THIS mid-July 2022 we are prompted to ask if it has so far been one of the quietest in years, as some commentators suggest, or has it been one that has been marked by division and hurt?
Two things can be true at once, and it has been both. While the rest of the northern hemisphere use July to unwind and take some much-needed time off with families and friends, in the North of Ireland we become a harsher version of ourselves where what divides us becomes even more marked than normal, and we are laid bare. It is deeply unpleasant, and I hate it.
Let’s put aside all talk of culture for now, let us just look at the place we share and what we wish to create. It is not normal or desirable to express the worst feelings of division or hate. It is not normal to live in a place where that division creates reactions of fear, anxiety and necessitates protest. It may be common, but it is not something to strive for, fund or foster.
Normalisation does not make the expression of hatred less harmful.

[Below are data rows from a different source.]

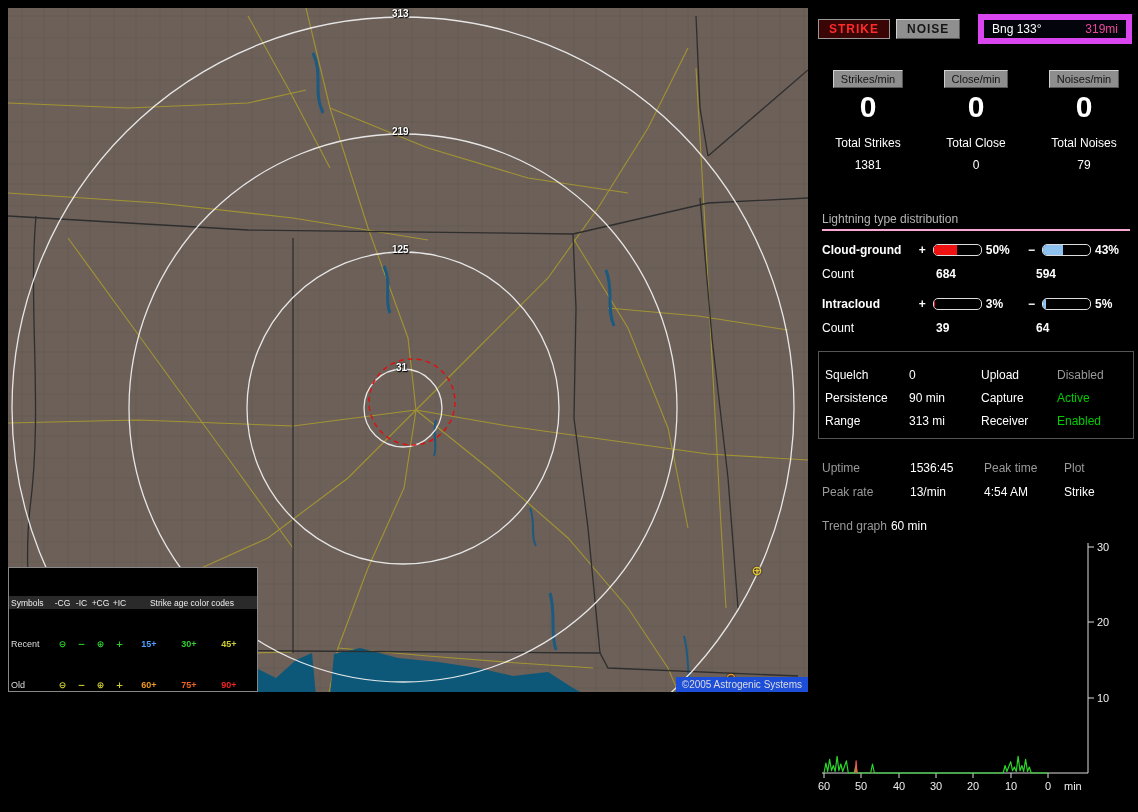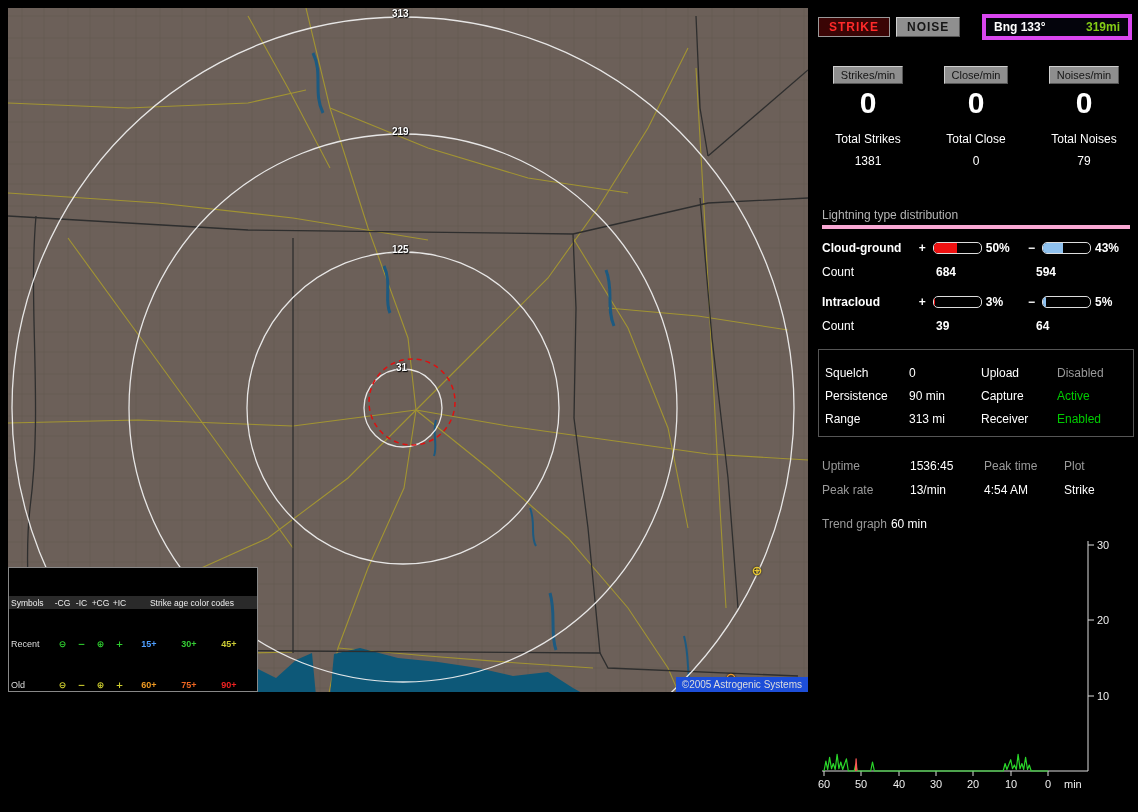"Bng 133°" .bng-box { border: 4px solid #d946ef -> 6px solid #d946ef; font-weight: bold -> normal }
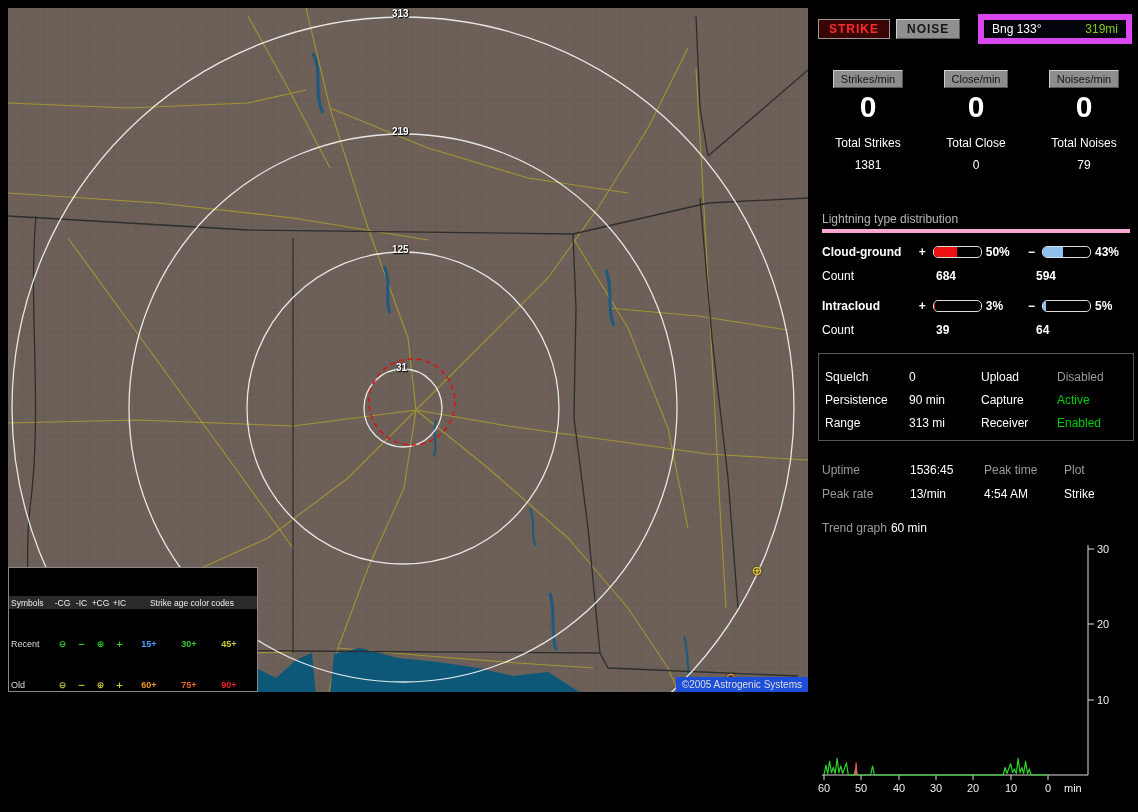"319mi" .bng-val { color: #84cc16 -> #ec4899 }
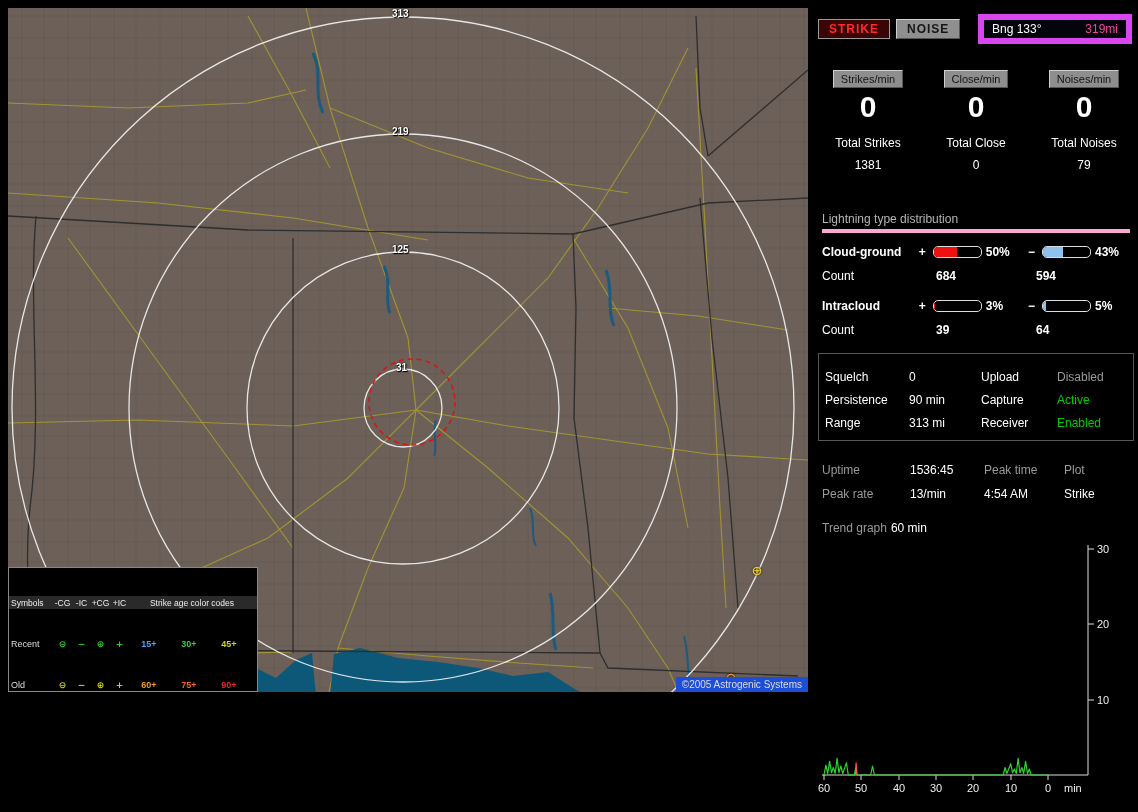"Lightning type distribution" .dist-title { border-bottom: 4px solid #f9a8d4 -> 2px solid #f9a8d4 }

But this year I have wondered if what happens in our Julys is convenient for those who wish to maintain division and partition itself. If there is a consistent focus on community tension with the annual hate fest and visceral examples that our local version of July provides, this can feed a negative narrative that suggests community division can and will never be overcome. That imagery and commentary feeds a narrative that can say the current constitutional status quo should therefore not be challenged as it might make the current state of sad affairs even worse. In the South there is a cultured fear that ‘the North’ and its past violence might re-emerge and spill over into the cosy manufactured free state world.
This is an argument against change, and negative imagery of Julys north of the border feed that. Of course, this doesn’t bear a huge amount of scrutiny and is deliberately a suggestion, rather than a proper debate. Any scrutiny of such suggestions would involve accountability from the PSNI and intelligence agencies and that is not nearly as convenient as the whiff of burning tyres and effigies to feed some obscure, intangible yet suggestible fear of re-emergent “extremism”.
There of course needs to be daylight shone on those shadows of illegality, the role of paramilitarism and just plain old hate. But in parallel it really is time to give the positive stories of unity, community cohesion and development far more focus. On this island there are environmentalists reclaiming the deserts that were industrialised boglands and creating world class wildlife havens. There are young people working North and South with the most dispossessed and vulnerable in society. There are food and drink producers defying Brexit, Protocols and creating an exceptional island-wide industry from local produce. All of that happened in July too.
For our collective mental health, and for the good of our future politics, whatever the constitutional future, we surely need to focus on positive relationships, and examine how they happen. Why should we not give positivity at least as much attention as negativity? And then constitutional change may become revealed as not only possible, but even, dare we say it, desirable.